Repeat the previous steps for each other worker node, one at a time.

Option 2 - Parallel upgrade (Tech preview)

Multiple workers can be upgraded simultaneously by passing them as a comma-separated list into the upgrade script.

Restrictions

In some cases, it is not possible to upgrade all workers in one request. It is system administrator's responsibility to make sure that the following conditions are met:

If the system has more than five workers, then they cannot all be upgraded with a single request.

In this case, the upgrade should be split into multiple requests, with each request specifying no more than five workers.
No single upgrade request should include all of the worker nodes that have DVS running on them.

Example

(ncn-m001#) An example of a single request to upgrade multiple worker nodes simultaneously:

/usr/share/doc/csm/upgrade/scripts/upgrade/ncn-upgrade-worker-storage-nodes.sh ncn-w002,ncn-w003,ncn-w004

Stage 2.3 - `ncn-m001` upgrade

By this point, all NCNs have been upgraded, except for ncn-m001. In the upgrade process so far, ncn-m001 has been the "stable node" -- that is, the node from which the other nodes were upgraded. At this point, the upgrade procedure pivots to use ncn-m002 as the new "stable node", in order to allow the upgrade of ncn-m001.
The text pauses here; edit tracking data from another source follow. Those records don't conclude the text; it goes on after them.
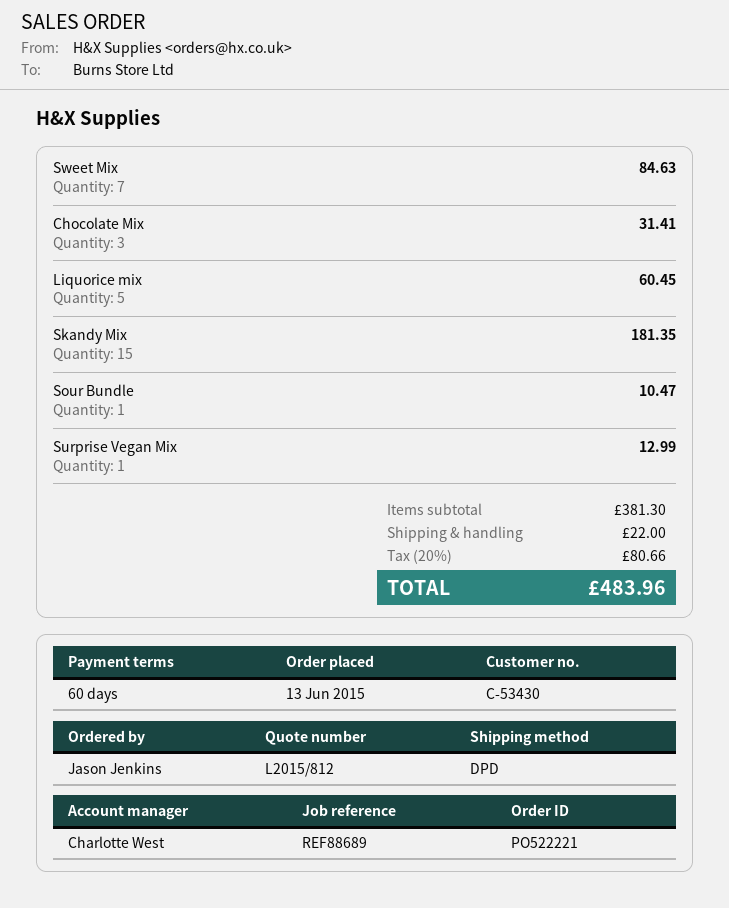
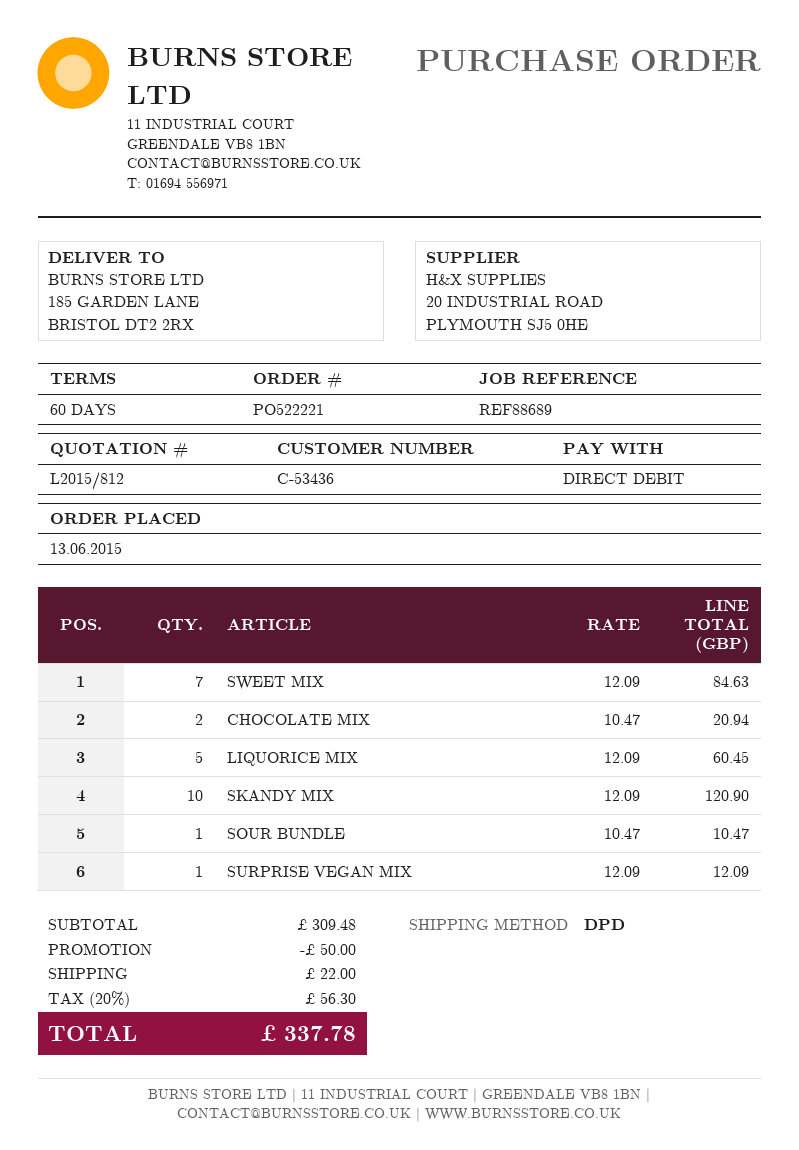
customer number: C-53430 -> C-53436
Chocolate Mix: 3 for 31.41 -> 2 for 20.94
Skandy Mix: 15 for 181.35 -> 10 for 120.90
Surprise Vegan Mix: 1 for 12.99 -> 1 for 12.09
subtotal: 381.30 -> 309.48
discount: none -> 50.00
tax: 20% = 80.66 -> 20% = 56.30
total: 483.96 -> 337.78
Stop typescript on `ncn-m001`

For any typescripts that were started earlier on ncn-m001, stop them with the exit command.

Backup artifacts on `ncn-m001`

(ncn-m001#) Create an archive of the artifacts.

BACKUP_TARFILE="csm_upgrade.pre_m001_reboot_artifacts.$(date +%Y%m%d_%H%M%S).tgz"
ls -d \
    /root/apply_csm_configuration.* \
    /root/csm_upgrade.* \
    /root/output.log 2>/dev/null |
sed 's_^/__' |
xargs tar -C / -czvf "/root/${BACKUP_TARFILE}"

(ncn-m001#) Upload the archive to S3 in the cluster.

cray artifacts create config-data "${BACKUP_TARFILE}" "/root/${BACKUP_TARFILE}"

Move to `ncn-m002`

Log out of ncn-m001.
Log in to ncn-m002 from outside the cluster.

NOTE Very rarely, a password hash for the root user that works properly on a SLES SP2 NCN is not recognized on a SLES SP3 NCN. If password login fails, then log in to ncn-m002 from ncn-m001 and use the passwd command to reset the password. Then log in using the CMN IP address as directed below. Once ncn-m001 has been upgraded, log in from ncn-m002 and use the passwd command to reset the password. The other NCNs will have their passwords updated when NCN personalization is run in a subsequent step.

ssh to the bond0.cmn0/CMN IP address of ncn-m002.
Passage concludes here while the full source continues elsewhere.